Rubens Ewald Filho diria: "Sem dúvida, um filme que explora de forma excelente o ambiente político dos anos 70 e o sacrifício de um homem por seus ideais. Se joga!"



Frost/Nixon

Outro filme com tema espinhosíssimo, Frost/Nixon é, na minha opinião, o melhor de todos os filmes indicados, exatamente por fazer interessante um tema complicado, batido e fácil de se tornar entediante para o espectador. A história gira em torno da filmagem da série de entrevistas concedidas por Richard Nixon para o apresentador britânico David Frost três anos após a renúncia do ex-presidente. O que torna a coisa toda interessante é a óbvia inabilidade de Frost de arrancar de Nixon a confissão que todos os americanos esperavam no seu discurso de renúncia, e todo o esforço do entrevistador pra tentar achar um meio de consegui-lo. O trabalho de edição é o ponto mais forte do filme, trabalho este que passa toda a tensão e sensibilidade do momento em que a obra se passa, além da fotografia, que também é algo sensacional.
Um mini-spoiler que eu não posso deixar de fazer: a crítica especializada vem glamourizando esse filme como edificador, dizendo que o que acontece no final é uma prova de que a imprensa em busca da verdade absoluta é o tema do filme. Tudo conversa fiada, fica clara que a agressividade e determinação de Frost pra conseguir extrair a confissão de Nixon está embasada no fato de que ele estará arruinado finaceiramente pra sempre se não conseguir que Nixon admita seus crimes. Na boa, às vezes eu não sei o que dá na telha desse povo da crítica.

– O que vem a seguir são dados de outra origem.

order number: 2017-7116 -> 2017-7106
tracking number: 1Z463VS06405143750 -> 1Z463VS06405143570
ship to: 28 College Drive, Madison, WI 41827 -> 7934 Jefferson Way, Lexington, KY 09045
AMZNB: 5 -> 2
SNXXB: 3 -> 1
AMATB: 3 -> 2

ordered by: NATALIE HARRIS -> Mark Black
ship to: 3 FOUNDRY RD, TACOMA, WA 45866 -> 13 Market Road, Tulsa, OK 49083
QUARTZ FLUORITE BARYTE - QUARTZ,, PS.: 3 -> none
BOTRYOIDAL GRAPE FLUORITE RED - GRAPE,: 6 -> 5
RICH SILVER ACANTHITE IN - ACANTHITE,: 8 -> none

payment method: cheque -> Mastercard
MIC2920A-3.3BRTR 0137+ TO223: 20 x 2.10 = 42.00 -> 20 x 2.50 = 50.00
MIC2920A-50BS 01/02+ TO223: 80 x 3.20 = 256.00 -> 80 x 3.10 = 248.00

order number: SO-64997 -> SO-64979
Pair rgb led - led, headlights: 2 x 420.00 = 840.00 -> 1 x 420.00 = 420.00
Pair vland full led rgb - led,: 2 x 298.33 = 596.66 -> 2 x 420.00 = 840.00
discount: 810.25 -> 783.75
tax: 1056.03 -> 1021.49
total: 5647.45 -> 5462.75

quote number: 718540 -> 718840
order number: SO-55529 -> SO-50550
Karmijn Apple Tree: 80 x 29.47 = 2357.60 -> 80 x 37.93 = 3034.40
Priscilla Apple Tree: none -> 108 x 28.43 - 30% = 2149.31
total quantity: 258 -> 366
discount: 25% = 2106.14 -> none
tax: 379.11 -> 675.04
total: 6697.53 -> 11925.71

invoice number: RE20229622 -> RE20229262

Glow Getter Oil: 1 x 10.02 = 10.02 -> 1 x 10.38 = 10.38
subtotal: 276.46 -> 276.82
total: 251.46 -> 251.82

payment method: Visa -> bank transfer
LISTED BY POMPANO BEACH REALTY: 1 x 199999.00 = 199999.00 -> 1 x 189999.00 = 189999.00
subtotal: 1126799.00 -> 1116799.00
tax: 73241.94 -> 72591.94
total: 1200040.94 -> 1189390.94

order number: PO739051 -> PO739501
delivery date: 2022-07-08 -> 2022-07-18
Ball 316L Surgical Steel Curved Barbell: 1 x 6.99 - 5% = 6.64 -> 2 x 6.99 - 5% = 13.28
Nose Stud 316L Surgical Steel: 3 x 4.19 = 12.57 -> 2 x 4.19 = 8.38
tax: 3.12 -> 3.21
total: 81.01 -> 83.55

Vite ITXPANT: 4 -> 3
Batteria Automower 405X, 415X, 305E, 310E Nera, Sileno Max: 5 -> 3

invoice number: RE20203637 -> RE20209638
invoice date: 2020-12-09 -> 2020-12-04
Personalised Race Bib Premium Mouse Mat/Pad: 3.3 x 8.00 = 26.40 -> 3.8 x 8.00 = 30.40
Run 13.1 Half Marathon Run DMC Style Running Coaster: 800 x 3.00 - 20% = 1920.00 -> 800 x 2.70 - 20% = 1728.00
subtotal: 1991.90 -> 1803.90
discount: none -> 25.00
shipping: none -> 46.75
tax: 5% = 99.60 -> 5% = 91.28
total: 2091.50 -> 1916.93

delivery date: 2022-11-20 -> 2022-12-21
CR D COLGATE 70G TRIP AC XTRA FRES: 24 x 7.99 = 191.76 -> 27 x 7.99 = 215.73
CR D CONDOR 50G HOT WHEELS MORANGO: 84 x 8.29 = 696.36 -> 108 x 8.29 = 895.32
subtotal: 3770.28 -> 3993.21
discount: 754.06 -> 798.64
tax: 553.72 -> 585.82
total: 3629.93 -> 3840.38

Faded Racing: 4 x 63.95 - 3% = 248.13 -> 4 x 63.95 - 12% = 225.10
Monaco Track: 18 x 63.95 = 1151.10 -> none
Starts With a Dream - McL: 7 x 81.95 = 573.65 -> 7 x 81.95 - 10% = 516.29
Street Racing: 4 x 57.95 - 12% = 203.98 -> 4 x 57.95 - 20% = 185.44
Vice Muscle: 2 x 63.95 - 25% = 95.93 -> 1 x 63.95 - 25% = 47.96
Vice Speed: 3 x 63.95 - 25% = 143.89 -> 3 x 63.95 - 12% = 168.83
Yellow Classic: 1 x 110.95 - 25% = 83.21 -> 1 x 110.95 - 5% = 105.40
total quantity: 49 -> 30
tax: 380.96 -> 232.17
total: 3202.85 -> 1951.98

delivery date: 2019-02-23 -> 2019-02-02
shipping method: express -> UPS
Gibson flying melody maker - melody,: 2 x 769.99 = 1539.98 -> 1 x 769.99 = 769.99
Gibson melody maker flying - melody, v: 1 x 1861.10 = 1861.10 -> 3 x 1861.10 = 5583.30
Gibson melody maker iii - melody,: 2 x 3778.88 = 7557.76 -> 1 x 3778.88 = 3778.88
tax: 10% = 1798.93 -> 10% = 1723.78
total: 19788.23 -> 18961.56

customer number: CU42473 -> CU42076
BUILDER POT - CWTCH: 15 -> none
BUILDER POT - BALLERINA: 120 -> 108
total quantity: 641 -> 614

Rubens Ewald Filho diria: "Sem dúvida, um filme que explora de forma excelente a questão da política americana pós-caso Watergate. Se tiver ensino médio completo, assista."

2 comentários:

Rodrigo Souza disse...

Sem dúvida, uma postagem que explora de forma irônica a forma Ctrl+C Ctrl+V como o supracitado crítico de cinema faz seu trabalho e ganha seus milhares de reais. Se você tem dinheiro, entre no bolão da firma pro dia 22.

joêzer disse...

retribuindo a visita.
frost/nixon era o melhor deles, gostei tb de 'o leitor' ou 'como impressionar uma analfabeta com seu bom gosto literário', me diverti com o show do milhão com história ou 'slumdog millionaire', ainda não vi o milk, mas todas as borboletas roliudianas sabiam da vitória do sean penn, e não vi graça nenhuma no 'curioso caso de forrest gump' (assim mesmo).